The free NHS care that thousands of UK families miss.

Last verified 5 Jun 2026 · Source NHS England + National Framework for CHC + Care Act 2014

NHS Continuing Healthcare (CHC) is a fully-funded package of health and social care — not means-tested — for adults with significant ongoing health needs. Most families never hear of it. Many who do are turned down at first. Most who appeal with proper evidence win. This is the calm, plain-English guide.

The honest read
If you’re paying for an elderly relative’s care, read this first.

Most people only discover CHC after they’ve been paying care home fees for months or years. A typical UK care home costs £50,000–£100,000 per year. CHC pays for all of it — if the person’s health needs meet the test.

The test is not about diagnosis. It’s about the nature, intensity, complexity and unpredictability of someone’s health needs across 12 care domains. Dementia, stroke, Parkinson’s, MS, motor neurone disease, end-stage cancer, severe behavioural needs — all common qualifying conditions when the needs are significant enough.

£50k–£100k
Typical annual care home cost — covered by CHC if eligible
6 months
Deadline to appeal most CHC decisions you disagree with

What CHC actually is.

A fully-funded NHS care package — arranged and paid for by the NHS — for adults aged 18+ whose primary need for care arises from their health rather than social or personal-care needs. Free at point of use, not means-tested. Works in your own home, a care home, or a nursing home.

The four key tests

Eligibility doesn’t depend on a diagnosis. The assessment focuses on four characteristics of someone’s needs:

The legal phrase is “primary health need”. Where the health element of someone’s needs dominates the social-care element, CHC should apply. The National Framework (2018, revised) sets it all out.

Quick-check across the 12 care domains.

This is a private, non-official self-assessment. For each domain, pick the level that best describes the person’s current need. The score is a rough indicator — only an NHS Multi-Disciplinary Team (MDT) using the Decision Support Tool can make the real decision. Nothing is saved. Nothing leaves your device.
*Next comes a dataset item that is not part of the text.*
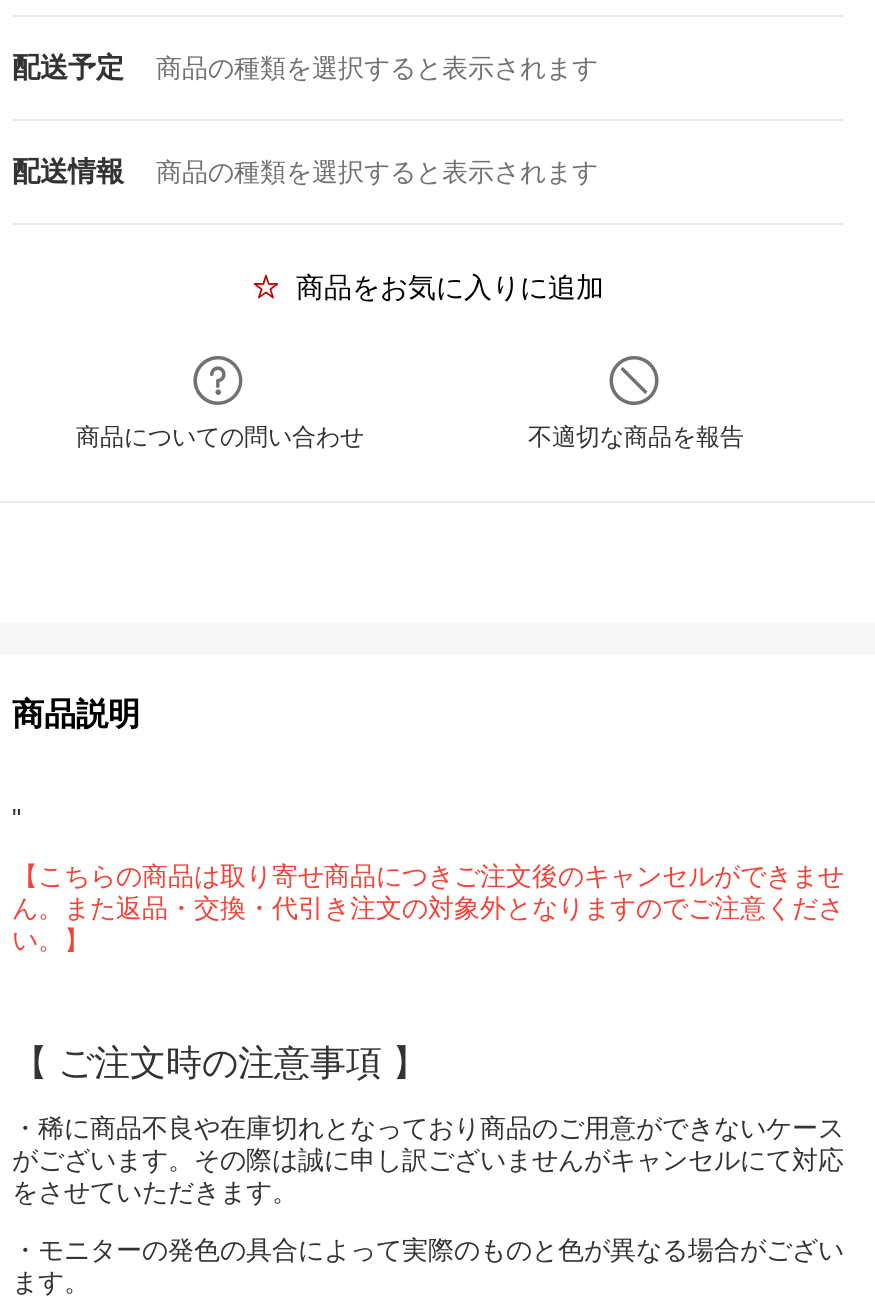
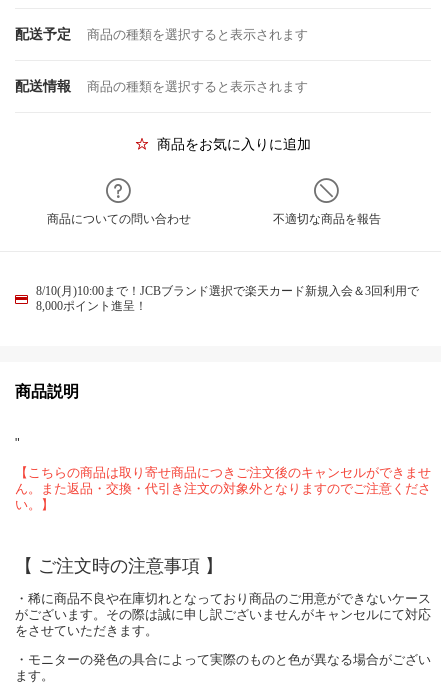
+ 8/10(月)10:00まで！JCBブランド選択で楽天カード新規入会＆3回利用で
+ 8,000ポイント進呈！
How to score: N = No needs · L = Low · M = Moderate · H = High · S = Severe · P = Priority. (Note: not every domain has every level — only Behaviour, Breathing, Drug therapies and Altered states can score Priority.)
Indicative quick-check

This quick-check is for orientation only. CHC is decided by an NHS MDT using the official Decision Support Tool with detailed descriptors. A “not indicated” result here does not mean someone is ineligible — particularly if needs are complex, unpredictable, or rapidly changing. When in doubt, request a Checklist (Stage 1) anyway. The threshold is intentionally low.

The CHC process — five stages.

The same path applies whether you’re asking proactively or being assessed during a hospital discharge. Get every decision and meeting note in writing.

Stage 0 · Trigger
Ask. Anyone can request a CHC assessment.

You don’t need a referral. Ask the GP, district nurse, hospital discharge team, social worker, care home manager, or your local Integrated Care Board (ICB) directly. Use the letter generator below if it helps. Put the request in writing so there’s a paper trail.

Stage 1 · Checklist (screening)
A short screening assessment — usually positive.

A nurse, doctor or social worker completes the official CHC Checklist — typically 30 minutes. It scores needs across 11 domains at a simpler level (A/B/C). The threshold to proceed is intentionally low: two or more Cs, or one A + four Bs, or one A with one or more Bs, all trigger a full assessment.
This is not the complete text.